<!-- # Processing the final dataset
 -->


# Export data as CSV

In [1]:
import ee
import geemap
from gee_0_utils import *

initialize()
config = ProjectConfig()
roi = config.roi
data_folder = config.data_folder
last_year = config.last_year


## Main Model Dataset

### Age, Biomass

In [2]:
# Fire and Land Use
age = ee.Image(f"{data_folder}/mapbiomas_{last_year}")

# ESA_CCI = (ee.Image(f"projects/sat-io/open-datasets/ESA/ESA_CCI_AGB/CCI_BIOMASS_100m_AGB_{last_year}_v51").select("AGB").rename("biomass"))

ESA_CCI = ee.Image(f"{data_folder}/raw/biomass").rename("biomass")

fire = (ee.Image("projects/mapbiomas-public/assets/brazil/fire/collection3/mapbiomas_fire_collection3_annual_burned_coverage_v1")
    .select([f"burned_coverage_{year}" for year in config.range_1985_2020])
    .byte()
    .rename([str(year) for year in config.range_1985_2020])
    .gt(0)
    .reduce('sum').rename("num_fires")).unmask(0)

floodable_forests = (ee.Image("projects/mapbiomas-public/assets/brazil/lulc/collection9/mapbiomas_collection90_integration_v1")
        .select(f"classification_{last_year}").eq(6)).rename("floodable_forests")


### Surrounding Landscape

In [3]:
quarters_ecoreg_biomass = ee.Image("projects/amazon-forest-regrowth/assets/quarters_ecoreg_biomass")
distance_to_forest_edge = ee.Image(f"{data_folder}/distance_to_forest_edge")
sur_cover = ee.Image(f"{data_folder}/sur_cover_500m")

distance_gt_1000 = distance_to_forest_edge.gt(1000).selfMask()
mature_biomass = ee.Image(f"{data_folder}/mature_biomass")
mature_biomass_10k = ee.Image(f"{data_folder}/mature_biomass_10k")
nearest_mature = ee.Image(f"{data_folder}/nearest_mature")

### Environmental

In [None]:
categorical = ee.Image(f"{data_folder}/categorical")

topography = ee.Image("CSP/ERGo/1_0/Global/ALOS_landforms").rename("topography") # 90m resolution

soil = ee.Image(f"{data_folder}/soilgrids")

terraclim = ee.Image(f"{data_folder}/yearly_terraclim") # 10,000m resolution

# CMIP6
historical = ee.Image(f"{data_folder}/CMIP6_historical")
ssp126 = ee.Image(f"{data_folder}/CMIP6_ssp126")
ssp245 = ee.Image(f"{data_folder}/CMIP6_ssp245")
ssp585 = ee.Image(f"{data_folder}/CMIP6_ssp585")

### Export CSV

- 1 secondary forest pixel per 10km2
- 1 pasture pixel per 10km2
- 1 centroid per 50km2 (for visualization for the full Amazon)
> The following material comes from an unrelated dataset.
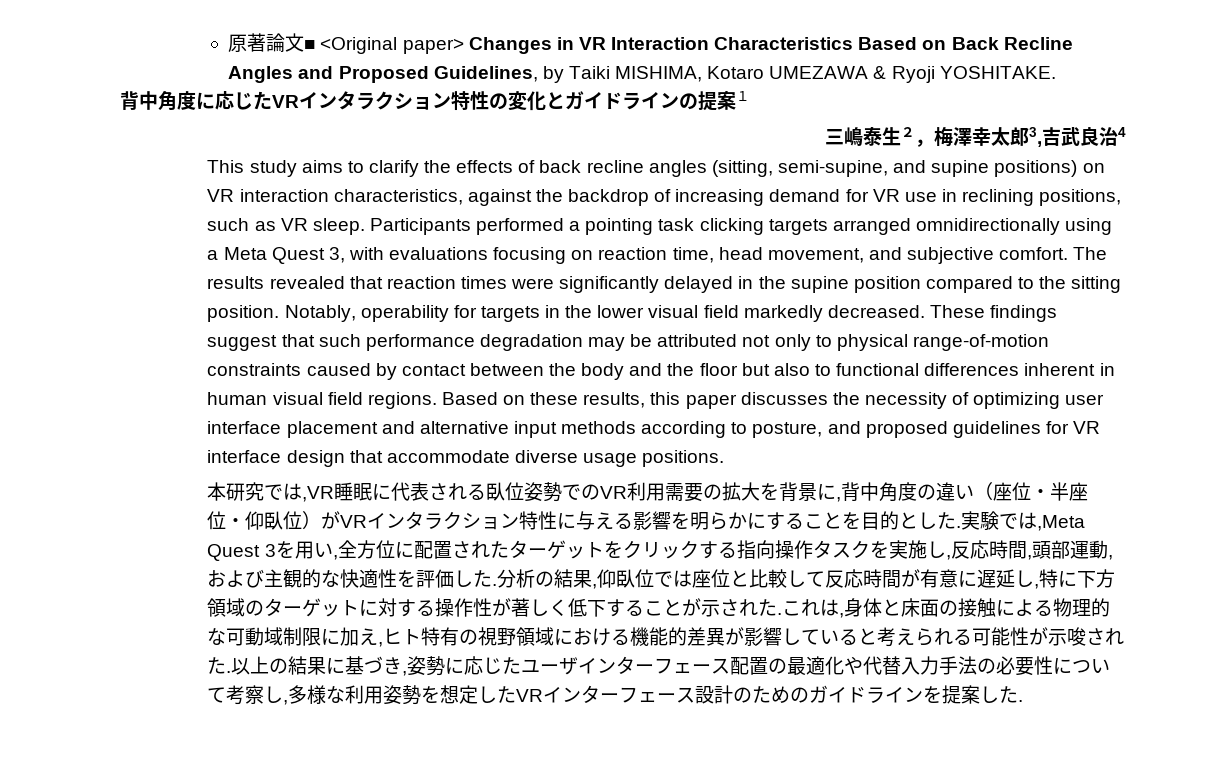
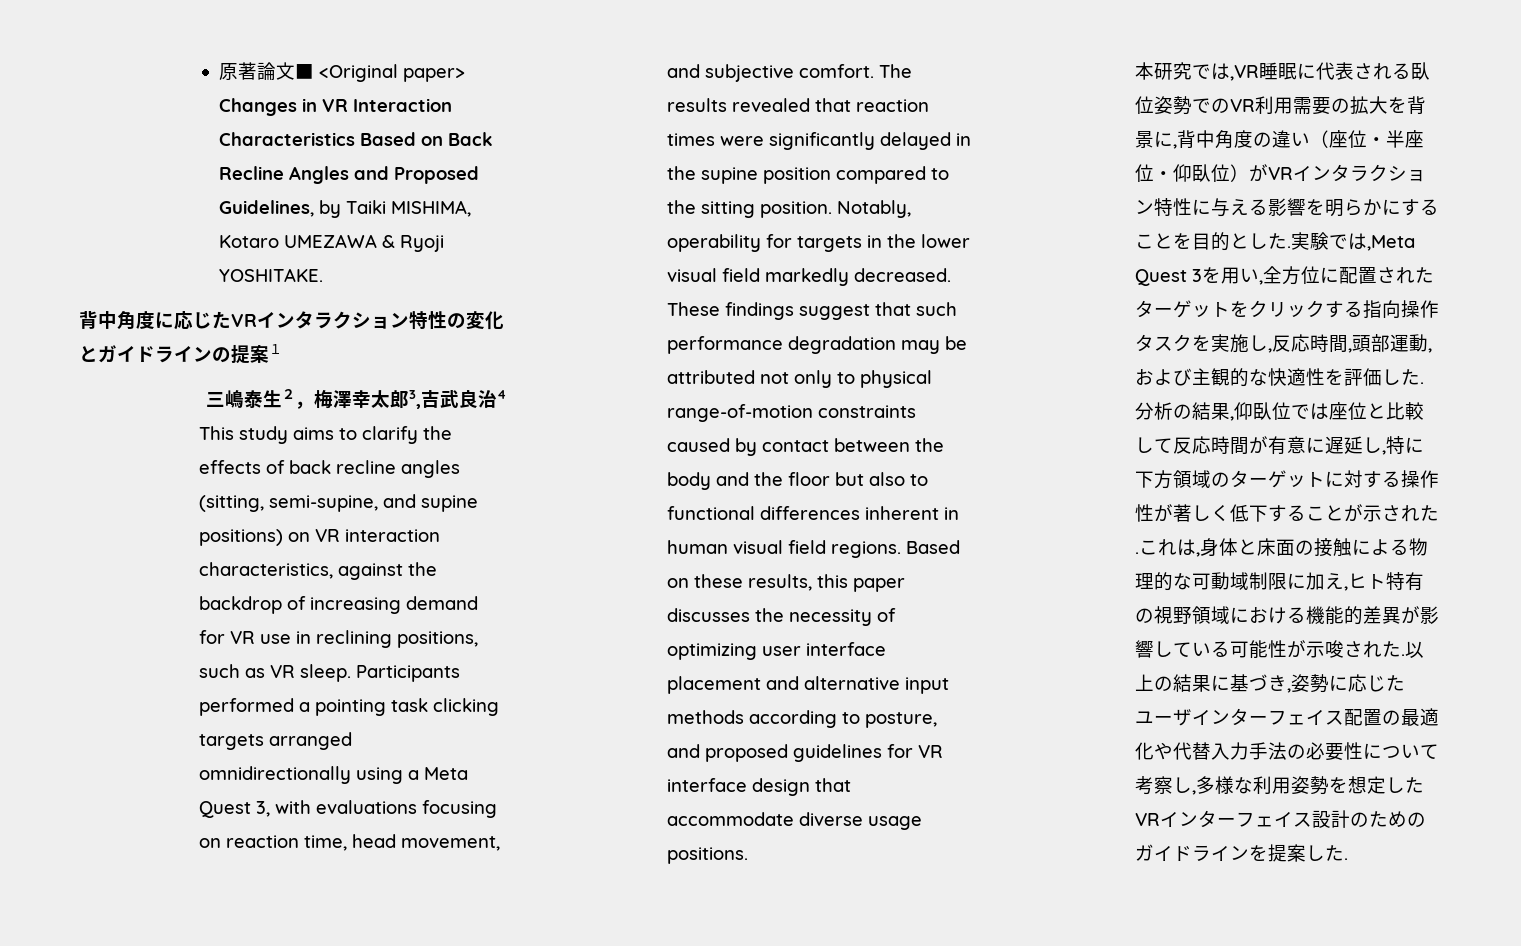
- これは,身体と床面の接触による物理的な可動域制限に加え,ヒト特有の視野領域における機能的差異が影響していると考えられる可能性が示唆された.
+ これは,身体と床面の接触による物理的な可動域制限に加え,ヒト特有の視野領域における機能的差異が影響している可能性が示唆された.
- 以上の結果に基づき,姿勢に応じたユーザインターフェース配置の最適化や代替入力手法の必要性について考察し,多様な利用姿勢を想定したVRインターフェース設計のためのガイドラインを提案した.
+ 以上の結果に基づき,姿勢に応じたユーザインターフェイス配置の最適化や代替入力手法の必要性について考察し,多様な利用姿勢を想定したVRインターフェイス設計のためのガイドラインを提案した.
- Total secondary forest area per 10km2
- Total pasture area per 10km2

In [None]:

latlon = ee.Image.pixelLonLat().rename(['lon', 'lat']) 
# FINAL EXPORT
unified_data = ESA_CCI.addBands([
    fire, quarters_ecoreg_biomass, distance_to_forest_edge, sur_cover,
    categorical, topography, soil,nearest_mature,
    terraclim.select(["mean_srad", "mean_soil", "mean_vpd", "mean_pr"]),
    latlon
])

# 1. Get FeatureCollection size and calculate chunk size
total_features = selected_pixels.size().getInfo()
chunk_size = int(total_features * 0.02)  # 2% per chunk

# 2. Create chunk processing function
def process_chunk(chunk_index):
    start = chunk_index * chunk_size
    chunk = selected_pixels.toList(chunk_size, start)
    chunk_fc = ee.FeatureCollection(chunk)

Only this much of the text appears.